Written by Natalya Ganchina M.Ed.
We all want to be healthy. Sickness sucks up a lot of time and energy that you could be using more productively. In schools, viruses and infections go around constantly. Building healthy habits and allowing children to act unconventionally can help strengthen their immune system. Even people who have very healthy lifestyles feel unwell from time to time. The difference is for how long the person is sick and how fast they recover.
Here are some useful habits that I teach to my children and students:
1. Walk barefoot outside in the sun.
No matter the weather, go outside and enjoy some fresh air. Let children wade in paddles. Move around! Walk or play games with them, bike or jog, plant or water flowers. The research says that walking bare foot and being exposed to the sunlight is a good strategy to prevent cardiovascular diseases, pain, poor sleep, inflammation and many others. Choose something that you like and do it together. Enjoy this time and imagine that your body absorbing fresh air and sunlight like a sponge absorbing water.
2. Exercise in the morning.
Having a good morning routine is a great habit that energizes you for the day and can help keep your immune system up. Do morning stretches for yourself and show some to kids. Make it fun, tell a story about it. Turn or music and dance with your children. Sometimes you could wake up and do not feel like you want to move. During those times it is even more crucial to have that morning routine. Even a little exercise improves your immune system.
3. Swim in open water.
It does not matter in what climate you live in. Try to use every opportunity and swim in open water in your area. If you and your children’s bodies are not used to it, start with wading. Putting your whole body in the water will give you the best results. Research shows that cold water swimming helps keep inflammation low. Of course you must supervise your children around water, but you can also have fun!

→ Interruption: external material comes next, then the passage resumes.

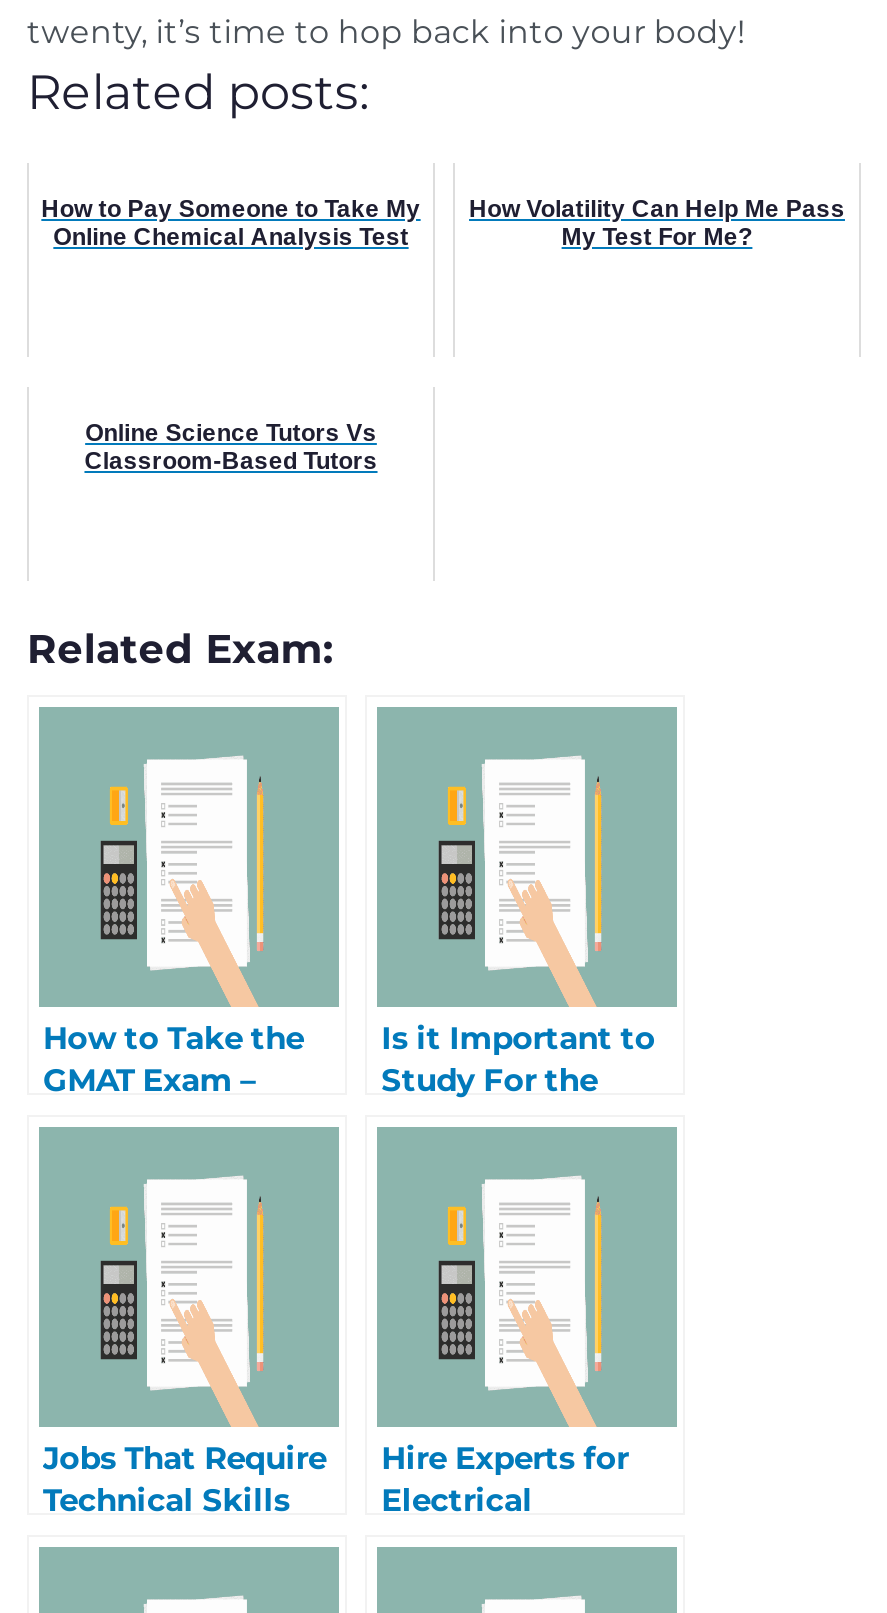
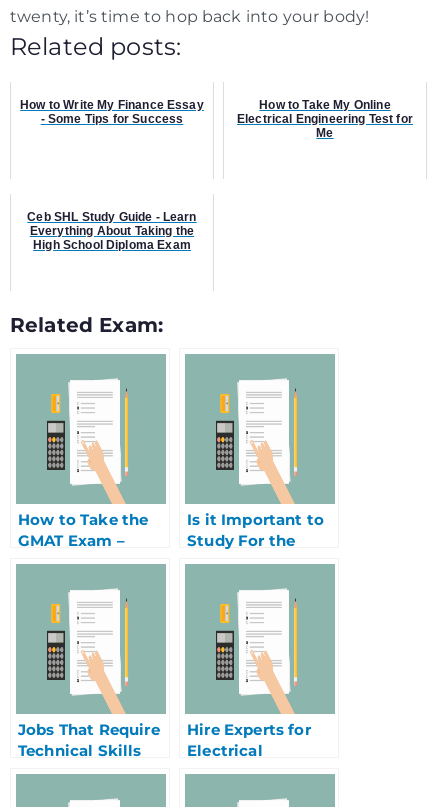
[41,195,421,251] How to Pay Someone to Take My | Online Chemical Analysis Test -> [20,98,204,126] How to Write My Finance Essay | - Some Tips for Success
[469,195,845,251] How Volatility Can Help Me Pass | My Test For Me? -> [237,98,413,140] How to Take My Online | Electrical Engineering Test for | Me
[84,419,378,475] Online Science Tutors Vs | Classroom-Based Tutors -> [27,210,197,252] Ceb SHL Study Guide - Learn | Everything About Taking the | High School Diploma Exam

4. Maintain a consistent temperature.
This doesn’t mean that you have to keep your house boiling at 90°F or freezing cold at 45°F. It means that your residence will be very warm during the summer and colder during the winter, following the seasons. For example, the highest that we keep in our house is 80°F and the lowest that we have is 68°F. By doing this, your body adjusts to the hot or cold temperature in the environment and it is not so stressful for you to go outside.
5. Watch your children’s diet.
Start your day with fruits or healthy smoothies. Eat veggies, preferably fresh or raw. Use farmer’s markets and buy local when you can. Healthy diet has a big impact on health and mood. Try to limit the amount of junk food in your kitchen, but know that it is not realistic to keep your child totally junk-free. “Forbidden fruit is always sweet.” If you will not allow to try things that your child wants, he/she will find a way to do it while you are not watching. So, help them to build healthy habits that will direct their choices of food when they are alone. Diet is an important factor in immune system health.
6. Keep your mind and language healthy.
Be mindful about how you talk about health and sickness. Teach your children to say “I am healthy” several times during the day and practice gratitude. Instead of saying “I am sick”, teach to say “I am not feeling well”. Do what you can to make things better, but don’t spend too much time discussing sickness. Concentrate your attention on positive thoughts. Keep your language upbeat.
7. Wish everyone good health,
Teach children to wish good health to family, friends, and the people around them. Help them see everyone as a healthy person. What goes around comes around: wishing good heath to others means you are earning it for yourself too. Teach your children be grateful for a good health when they have it. 2010 research shows that gratitude actually lowers inflammation and calms the nerves.
Your immune system keeps you safe and protects you from harm. Look after it, and stay healthy all year round in any weather!